Certo non posso entrare nella testa del sindaco, ma la causa credo vada attribuita alla mancanza di memoria condivisa. Manca la conoscenza del percorso di Graziani e degli eccidi di cui è responsabile. Ad Affile la proposta della giunta comunale ha trovato terreno molto fertile, anche se qualcuno contro c'era tanto che è nato un comitato di antifascisti, ma sempre una minoranza. Poi va detto che Graziani ha passato pochissimi mesi in carcere, e poi è tornato a vivere ad Affile, ha costruito strutture e ha insegnato nelle scuole come maestro fino a far parte del Movimento Sociale Italiano, ripulendosi un po l'immagine. Ciò che ha fatto il presidente Zingaretti ha ridato una forza anche un po alle opposizioni, ma il finale del film mostra come il monumento nonostante la revoca dei finanziamenti, stia ancora li.

Tra le varie interviste realizzate ti sei mai trovato di fronte a posizioni così estreme da non voler inserire nel film?
La storia degli eccidi italiani in Africa è molto ampia e chiaramente abbiamo scelto di concentrarci solo su quello di Addis Abeba. Abbiamo raccolto più di cento ore di girato e dovuto cancellare una decina di personaggi da cui potevano nascere altri film. I tre personaggi scelti sono un italiano in Etiopia, un etiope a Roma e un italoamericano, che in qualche modo rappresentavano tre interpretazioni differenti della storia. Alcuni temi più delicati sono usciti fuori ad Affile, ma nella più totale normalità, perchè loro sono assolutamente convinti delle loro posizioni.

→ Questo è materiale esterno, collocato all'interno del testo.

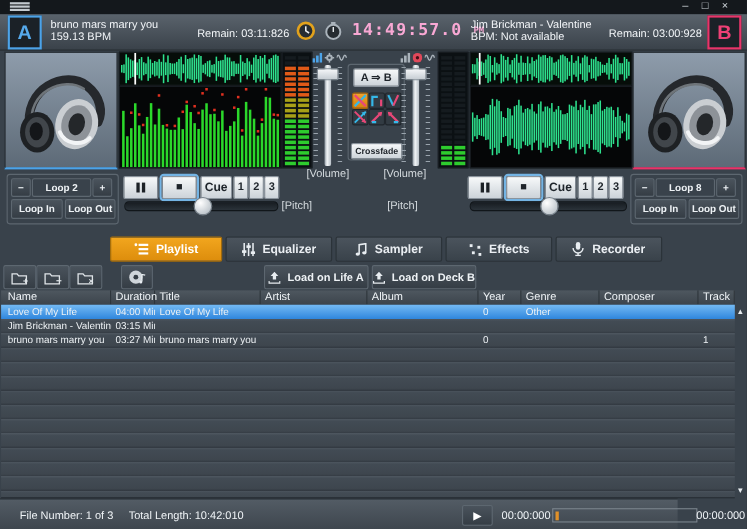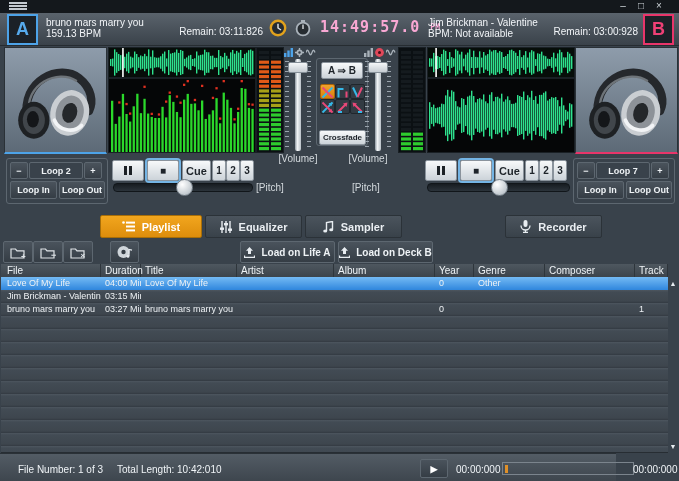--- a/index.html
+++ b/index.html
@@ -623,21 +623,21 @@
   <div class="btnL focusring" style="left:460px;top:160px;width:30px;height:19px;font-size:10px;">■</div>
   <div class="btnL" style="left:495px;top:160px;width:27px;height:19px;font-size:11px;">Cue</div>
   <div class="btnL" style="left:525px;top:160px;width:12px;height:19px;font-size:10px;">1</div>
   <div class="btnL" style="left:539px;top:160px;width:12px;height:19px;font-size:10px;">2</div>
   <div class="btnL" style="left:553px;top:160px;width:12px;height:19px;font-size:10px;">3</div>
   <div class="pslider" style="left:427px;top:183px;width:141px;">
       <b class="phandle" style="left:63px;"></b>
     </div>
   <div class="groupbox" style="left:573px;top:158px;width:100px;height:44px;"></div>
   <div class="btnD" style="left:577px;top:162px;width:16px;height:15px;">−</div>
-  <div class="btnD" style="left:596px;top:162px;width:52px;height:15px;background:none;">Loop 7</div>
+  <div class="btnD" style="left:596px;top:162px;width:52px;height:15px;background:none;">Loop 8</div>
   <div class="btnD" style="left:651px;top:162px;width:16px;height:15px;">+</div>
   <div class="btnD" style="left:577px;top:181px;width:45px;height:16px;">Loop In</div>
   <div class="btnD" style="left:626px;top:181px;width:44px;height:16px;">Loop Out</div>
 
   <div class="tab active" style="left:100px;width:100px;">
     <svg width="13" height="11" viewBox="0 0 13 11">
         <circle cx="1.5" cy="1.5" r="1.3" fill="#fff"></circle>
         <rect x="4" y="0.6" width="9" height="2" fill="#fff"></rect>
         <rect x="4" y="4.5" width="9" height="2" fill="#fff"></rect>
         <rect x="4" y="8.4" width="9" height="2" fill="#fff"></rect>
@@ -660,20 +660,31 @@
     <span>Equalizer</span>
   </div>
   <div class="tab" style="left:305px;width:95px;">
     <svg width="11" height="12" viewBox="0 0 11 12">
         <path d="M3.5 10 V1.5 L9.5 0.5 V8.6" stroke="#e8edf1" stroke-width="1.4" fill="none"></path>
         <ellipse cx="2.2" cy="10" rx="2" ry="1.5" fill="#e8edf1"></ellipse>
         <ellipse cx="8.2" cy="8.8" rx="2" ry="1.5" fill="#e8edf1"></ellipse>
       </svg>
     <span>Sampler</span>
   </div>
+  <div class="tab" style="left:405px;width:95px;">
+    <svg width="12" height="12" viewBox="0 0 12 12">
+        <g fill="#e8edf1">
+          <rect x="1" y="1" width="2.6" height="2.6"></rect>
+          <rect x="8" y="2.5" width="2.6" height="2.6"></rect>
+          <rect x="3" y="7.5" width="2.6" height="2.6"></rect>
+          <rect x="9" y="9" width="2.6" height="2.6"></rect>
+        </g>
+      </svg>
+    <span>Effects</span>
+  </div>
   <div class="tab" style="left:505px;width:95px;">
     <svg width="11" height="13" viewBox="0 0 11 13">
         <rect x="3.5" y="0" width="4" height="7" rx="2" fill="#e8edf1"></rect>
         <path d="M1 5.5 a4.5 4.5 0 0 0 9 0" stroke="#e8edf1" stroke-width="1.3" fill="none"></path>
         <path d="M5.5 10 V12 M3 12.3 H8" stroke="#e8edf1" stroke-width="1.3"></path>
       </svg>
     <span>Recorder</span>
   </div>
 
   <div class="btnD" style="left:3px;top:241px;width:28px;height:20px;">
@@ -711,21 +722,21 @@
   </div>
   <div class="btnD" style="left:338px;top:241px;width:93px;height:20px;font-size:10px;gap:6px;">
     <svg width="11" height="11" viewBox="0 0 11 11">
         <path d="M5.5 0 L9 3.8 H7 V7 H4 V3.8 H2 z" fill="#e8edf1"></path>
         <path d="M0.5 8.5 V10.5 H10.5 V8.5" stroke="#e8edf1" stroke-width="1.3" fill="none"></path>
       </svg>
     <span>Load on Deck B</span>
   </div>
 
   <div class="plheader">
-      <div class="hcell" style="left: 2px; width: 98px;">File</div>
+      <div class="hcell" style="left: 2px; width: 98px;">Name</div>
       <div class="hcell" style="left: 100px; width: 40px;">Duration</div>
       <div class="hcell" style="left: 140px; width: 96px;">Title</div>
       <div class="hcell" style="left: 236px; width: 97px;">Artist</div>
       <div class="hcell" style="left: 333px; width: 101px;">Album</div>
       <div class="hcell" style="left: 434px; width: 39px;">Year</div>
       <div class="hcell" style="left: 473px; width: 71px;">Genre</div>
       <div class="hcell" style="left: 544px; width: 90px;">Composer</div>
       <div class="hcell" style="left: 634px; width: 33px;">Track</div>
     </div>
   <div class="plrows">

Oltre alle interviste c'è stato un grande lavoro di ricerca storica. Quanto del tuo progetto iniziale si è basato sugli archivi?

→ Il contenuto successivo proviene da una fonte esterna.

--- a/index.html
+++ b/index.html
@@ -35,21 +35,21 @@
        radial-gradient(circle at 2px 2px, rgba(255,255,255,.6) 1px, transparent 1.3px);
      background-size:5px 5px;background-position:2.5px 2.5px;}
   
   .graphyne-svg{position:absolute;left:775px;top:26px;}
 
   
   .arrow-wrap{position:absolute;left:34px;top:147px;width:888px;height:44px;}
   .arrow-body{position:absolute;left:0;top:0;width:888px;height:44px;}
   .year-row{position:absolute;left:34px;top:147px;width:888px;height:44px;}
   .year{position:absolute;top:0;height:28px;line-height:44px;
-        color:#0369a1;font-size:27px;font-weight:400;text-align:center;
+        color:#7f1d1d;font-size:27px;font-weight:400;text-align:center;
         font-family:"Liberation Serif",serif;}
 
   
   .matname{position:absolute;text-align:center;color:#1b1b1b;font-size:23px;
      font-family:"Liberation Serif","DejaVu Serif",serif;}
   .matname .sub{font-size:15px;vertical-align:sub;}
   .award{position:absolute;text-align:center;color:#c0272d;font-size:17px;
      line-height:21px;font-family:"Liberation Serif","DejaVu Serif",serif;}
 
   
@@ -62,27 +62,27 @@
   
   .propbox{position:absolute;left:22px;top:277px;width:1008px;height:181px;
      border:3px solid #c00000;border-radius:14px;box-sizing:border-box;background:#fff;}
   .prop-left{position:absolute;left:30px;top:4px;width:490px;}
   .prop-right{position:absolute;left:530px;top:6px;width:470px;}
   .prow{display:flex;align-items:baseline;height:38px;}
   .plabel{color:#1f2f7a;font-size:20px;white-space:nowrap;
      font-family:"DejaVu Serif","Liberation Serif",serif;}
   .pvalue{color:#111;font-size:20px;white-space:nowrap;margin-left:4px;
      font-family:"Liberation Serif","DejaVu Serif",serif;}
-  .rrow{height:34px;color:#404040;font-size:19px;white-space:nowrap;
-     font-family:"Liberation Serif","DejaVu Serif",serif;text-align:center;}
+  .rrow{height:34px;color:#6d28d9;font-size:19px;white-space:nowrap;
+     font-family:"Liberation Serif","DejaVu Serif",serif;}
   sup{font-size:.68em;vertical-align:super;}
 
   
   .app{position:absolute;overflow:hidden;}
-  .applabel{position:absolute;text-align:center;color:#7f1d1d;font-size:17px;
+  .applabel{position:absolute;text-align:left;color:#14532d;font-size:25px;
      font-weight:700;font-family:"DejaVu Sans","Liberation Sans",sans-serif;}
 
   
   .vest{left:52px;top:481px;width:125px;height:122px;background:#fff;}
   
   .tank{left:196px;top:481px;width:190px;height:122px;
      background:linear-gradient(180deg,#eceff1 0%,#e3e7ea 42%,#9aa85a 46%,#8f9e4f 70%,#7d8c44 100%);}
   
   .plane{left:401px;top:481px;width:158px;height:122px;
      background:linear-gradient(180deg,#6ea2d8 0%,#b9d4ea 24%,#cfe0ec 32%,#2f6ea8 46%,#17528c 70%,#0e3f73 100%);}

Prima di iniziare il film la cosa importante era riuscire a trovare il giusto equilibrio tra la Storia e le storie più piccole e personali che si intrecciano ed è stata una bella sfida. Crediamo che la parte storica con le parole di Mauro Canali e l'archivio sia fondamentale per il documetario. Gli scatti li abbiamo trovati presso l'archivio di Stato nel fondo Graziani, incredibilmente mai stato mostrato al pubblico e mai utilizzato.